What the task asks: On how many lines of the records below does the string "such" appear? Reply with only the number.

[Source material — start]

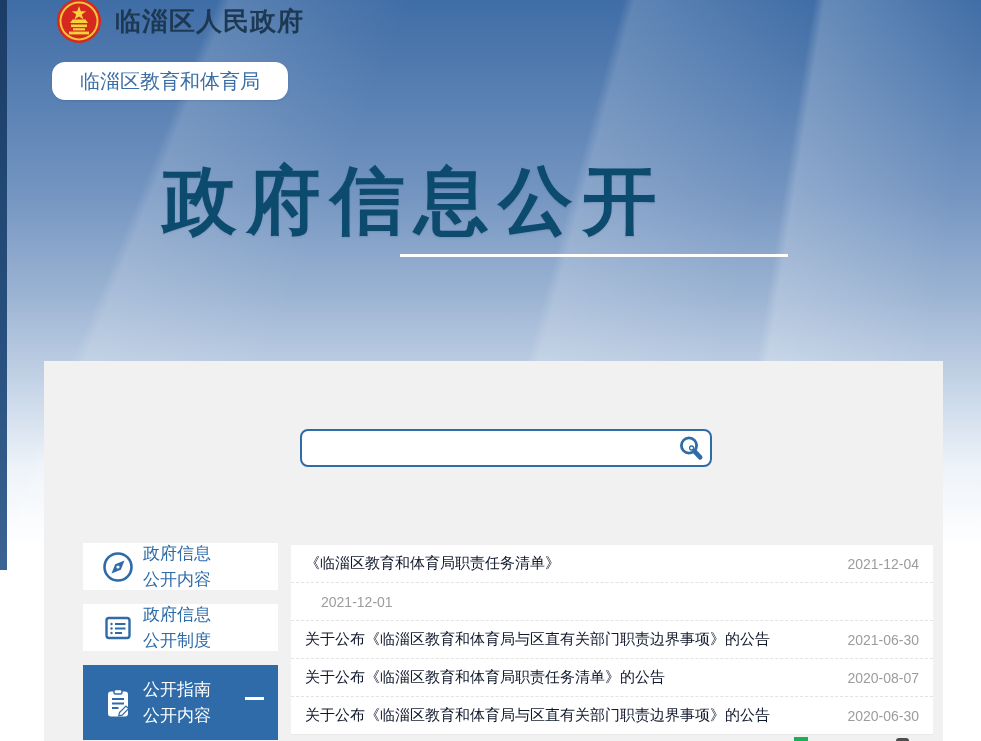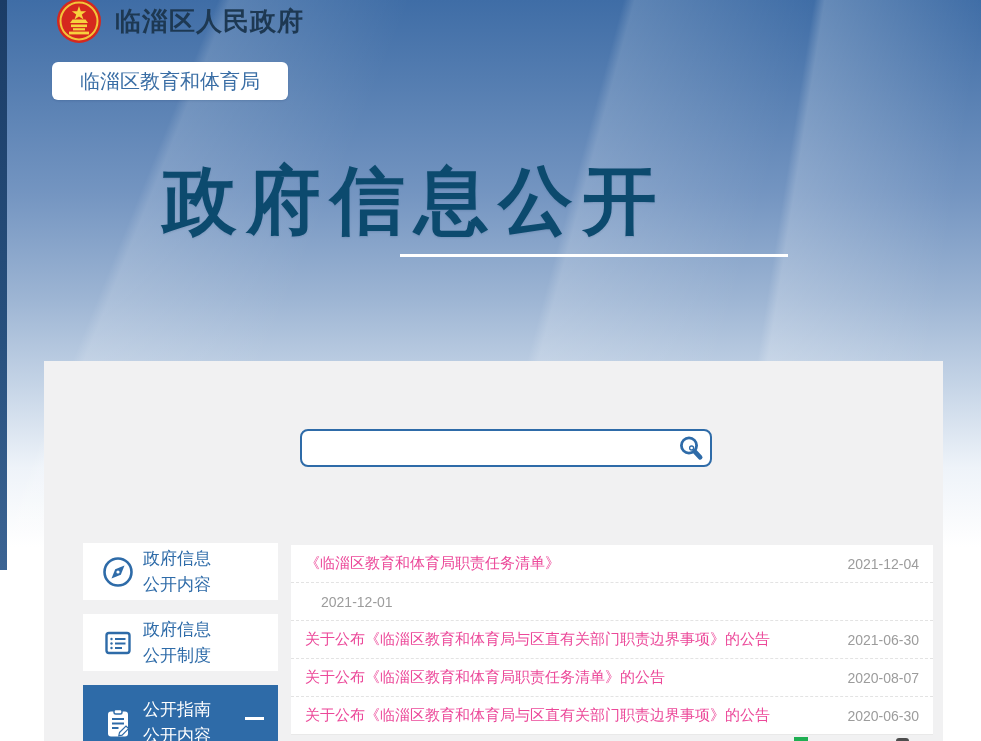--- a/index.html
+++ b/index.html
@@ -31,21 +31,21 @@
   .topbar{position:absolute;left:55px;top:0;height:50px;display:flex;align-items:flex-start;cursor:pointer;font-family:Liberation Mono, monospace;}
   .emblem{position:relative;top:-3px;width:48px;height:48px;flex:0 0 auto;}
   .site-name{
     margin-left:12px;margin-top:4px;font-size:26px;font-weight:bold;
     color:#1d3852;letter-spacing:1px;white-space:nowrap;
   }
 
   
   .dept-tab{
     position:absolute;left:52px;top:62px;width:236px;height:38px;
-    background:#ffffff;border-radius:6px;display:flex;align-items:center;justify-content:center;
+    background:#ffffff;border-radius:13px;display:flex;align-items:center;justify-content:center;
     cursor:pointer;box-shadow:0 1px 2px rgba(20,50,90,.15);
   }
   .dept-tab span{font-size:20px;color:#3a6ea5;}
 
   
   .hero-title{
     position:absolute;left:0;top:152px;width:829px;text-align:center;
     font-size:74px;font-weight:bold;color:#0c4a6e;letter-spacing:10px;
     text-shadow:0 1px 2px rgba(30,60,100,.15);
   }
@@ -65,41 +65,41 @@
     font-size:15px;padding:0 12px;color:#333;font-family:inherit;
   }
   .search-btn{
     width:38px;height:100%;border:none;background:transparent;cursor:pointer;
     display:flex;align-items:center;justify-content:center;padding:0;
   }
 
   
   .sidebar{position:absolute;left:83px;top:543px;width:195px;}
   .side-item{
-    position:relative;width:195px;height:57px;background:#ffffff;margin-bottom:14px;
+    position:relative;width:195px;height:47px;background:#ffffff;margin-bottom:14px;
     display:flex;align-items:center;cursor:pointer;
   }
   .side-item .icon-box{width:36px;height:36px;margin-left:17px;flex:0 0 auto;}
   .side-item .labels{margin-left:7px;font-size:17px;line-height:26px;color:#2e6ba8;}
   .side-item.active{background:#2e6ba8;height:75px;margin-bottom:0;}
   .side-item.active .labels{color:#ffffff;}
   .minus-bar{position:absolute;right:14px;top:32px;width:19px;height:3px;background:#ffffff;}
 
   
   .article-list{
     position:absolute;left:291px;top:545px;width:642px;background:#ffffff;
     border-bottom:1px solid #e9e9e9;
   }
   .article-row{
     height:37px;display:flex;align-items:center;padding:0 14px;
     border-bottom:1px dashed #e3e3e3;cursor:pointer;
   }
   .article-row:last-child{border-bottom:none;}
   .article-title{
-    flex:1;font-size:15px;color:#ec4899;white-space:nowrap;overflow:hidden;text-overflow:ellipsis;
+    flex:1;font-size:15px;color:#0f172a;white-space:nowrap;overflow:hidden;text-overflow:ellipsis;
   }
   .article-date{font-size:14px;color:#9c9c9c;margin-left:16px;white-space:nowrap;}
 
   
   .widget-green{position:absolute;left:794px;top:737px;width:14px;height:4px;background:#1faf53;}
   .widget-dark{position:absolute;left:896px;top:738px;width:13px;height:3px;background:#4d4d4d;border-radius:3px 3px 0 0;}
 </style>
 </head>
 <body>
 

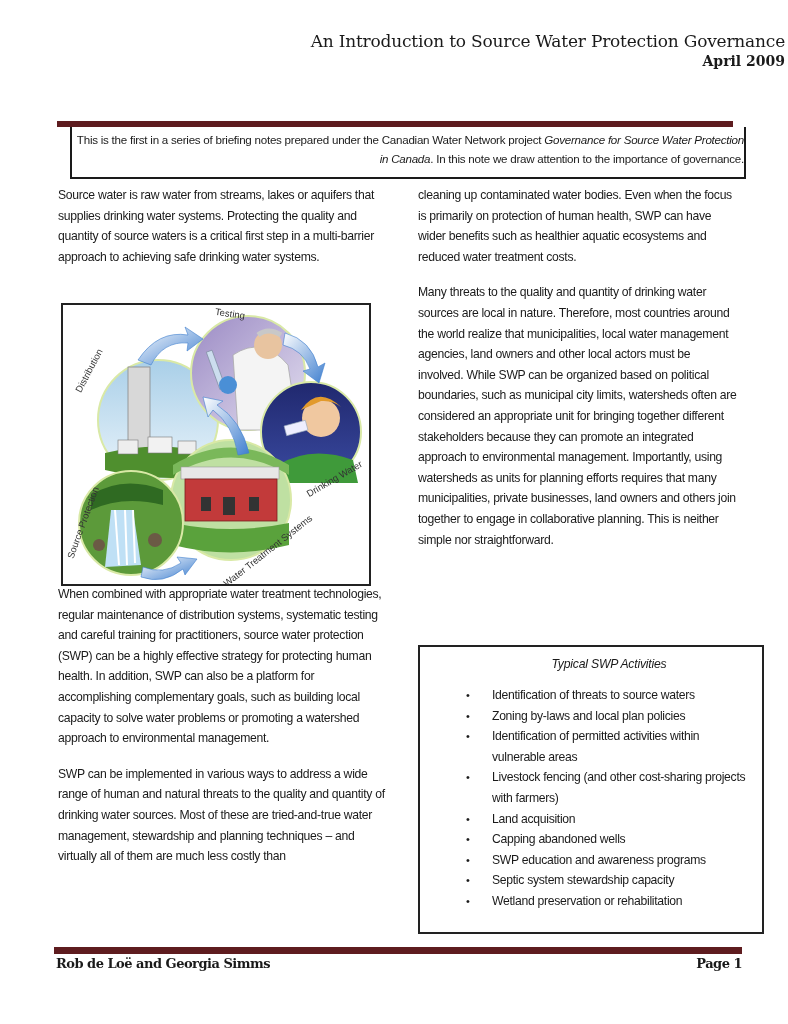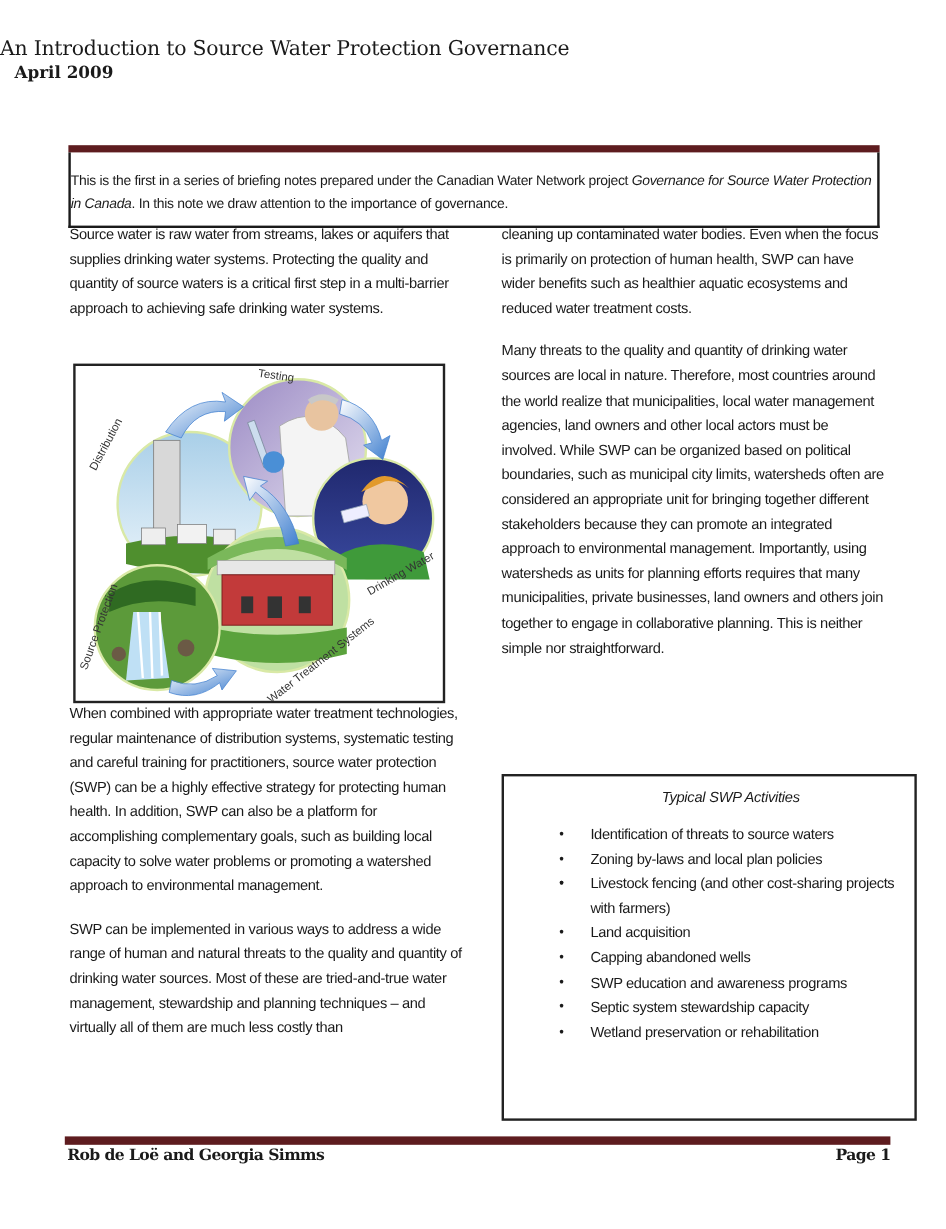--- a/index.html
+++ b/index.html
@@ -1,27 +1,27 @@
 <!DOCTYPE html>
 <html><head>
 <meta charset="utf-8">
 <style>
   html, body { margin: 0; padding: 0; background: #ffffff; }
   body { width: 788px; height: 1024px; position: relative; overflow: hidden; color: #1a1a1a; }
   .serif { font-family: "DejaVu Serif", "Liberation Serif", serif; }
   .sans { font-family: "Liberation Sans", "DejaVu Sans", sans-serif; }
 
-  #title-block { position: absolute; left: 0; top: 30px; width: 785px; text-align: left; }
+  #title-block { position: absolute; left: 0; top: 30px; width: 785px; text-align: right; }
   #title-main { font-size: 17px; line-height: 22px; letter-spacing: -0.2px; }
   #title-sub { font-size: 17px; line-height: 22px; margin-top: 0px; }
   #title-date { font-size: 14px; line-height: 18px; font-weight: bold; padding-left: 12px; }
 
   #top-rule { position: absolute; left: 57px; top: 121px; width: 676px; height: 6px; background: #5e1c1f; }
-  #intro-box { position: absolute; left: 57px; top: 127px; width: 672px; height: 47px; border: 2px solid #1a1a1a; border-top: none;
-    font-size: 11.6px; line-height: 19px; text-align: left; padding-top: 14px; box-sizing: content-box; letter-spacing: -0.25px; }
+  #intro-box { position: absolute; left: 70px; top: 127px; width: 672px; height: 47px; border: 2px solid #1a1a1a; border-top: none;
+    font-size: 11.6px; line-height: 19px; text-align: right; padding-top: 3px; box-sizing: content-box; letter-spacing: -0.25px; }
 
   .col { position: absolute; font-size: 12.2px; line-height: 20.6px; letter-spacing: -0.3px; }
   #left-col-top { left: 58px; top: 185px; width: 330px; }
   #left-col-bottom { left: 58px; top: 584px; width: 330px; }
   #right-col { left: 418px; top: 185px; width: 320px; }
   .col p { margin: 0 0 15px 0; }
 
   #figure { position: absolute; left: 61px; top: 303px; width: 306px; height: 279px; border: 2px solid #222; background: #fff; overflow: hidden; }
   .fig-label { position: absolute; font-family: "Liberation Sans", sans-serif; font-size: 9.5px; color: #333; white-space: nowrap; }
 
@@ -141,21 +141,21 @@
 <div id="right-col" class="col sans">
   <p>cleaning up contaminated water bodies. Even when the focus is primarily on protection of human health, SWP can have wider benefits such as healthier aquatic ecosystems and reduced water treatment costs.</p>
   <p>Many threats to the quality and quantity of drinking water sources are local in nature. Therefore, most countries around the world realize that municipalities, local water management agencies, land owners and other local actors must be involved. While SWP can be organized based on political boundaries, such as municipal city limits, watersheds often are considered an appropriate unit for bringing together different stakeholders because they can promote an integrated approach to environmental management. Importantly, using watersheds as units for planning efforts requires that many municipalities, private businesses, land owners and others join together to engage in collaborative planning. This is neither simple nor straightforward.</p>
 </div>
 
 <div id="activities-box" class="sans">
   <div id="activities-title">Typical SWP Activities</div>
   <ul id="activities-list">
     <li><span class="bullet">•</span><span>Identification of threats to source waters</span></li>
     <li><span class="bullet">•</span><span>Zoning by-laws and local plan policies</span></li>
-    <li><span class="bullet">•</span></li>
+    <li><span class="bullet">•</span><span>Identification of permitted activities within vulnerable areas</span></li>
     <li><span class="bullet">•</span><span>Livestock fencing (and other cost-sharing projects with farmers)</span></li>
     <li><span class="bullet">•</span><span>Land acquisition</span></li>
     <li><span class="bullet">•</span><span>Capping abandoned wells</span></li>
     <li><span class="bullet">•</span><span>SWP education and awareness programs</span></li>
     <li><span class="bullet">•</span><span>Septic system stewardship capacity</span></li>
     <li><span class="bullet">•</span><span>Wetland preservation or rehabilitation</span></li>
   </ul>
 </div>
 
 <div id="bottom-rule" style="background: rgb(94, 28, 31);"></div>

[Source material — finish]

Solution to the exercise: 2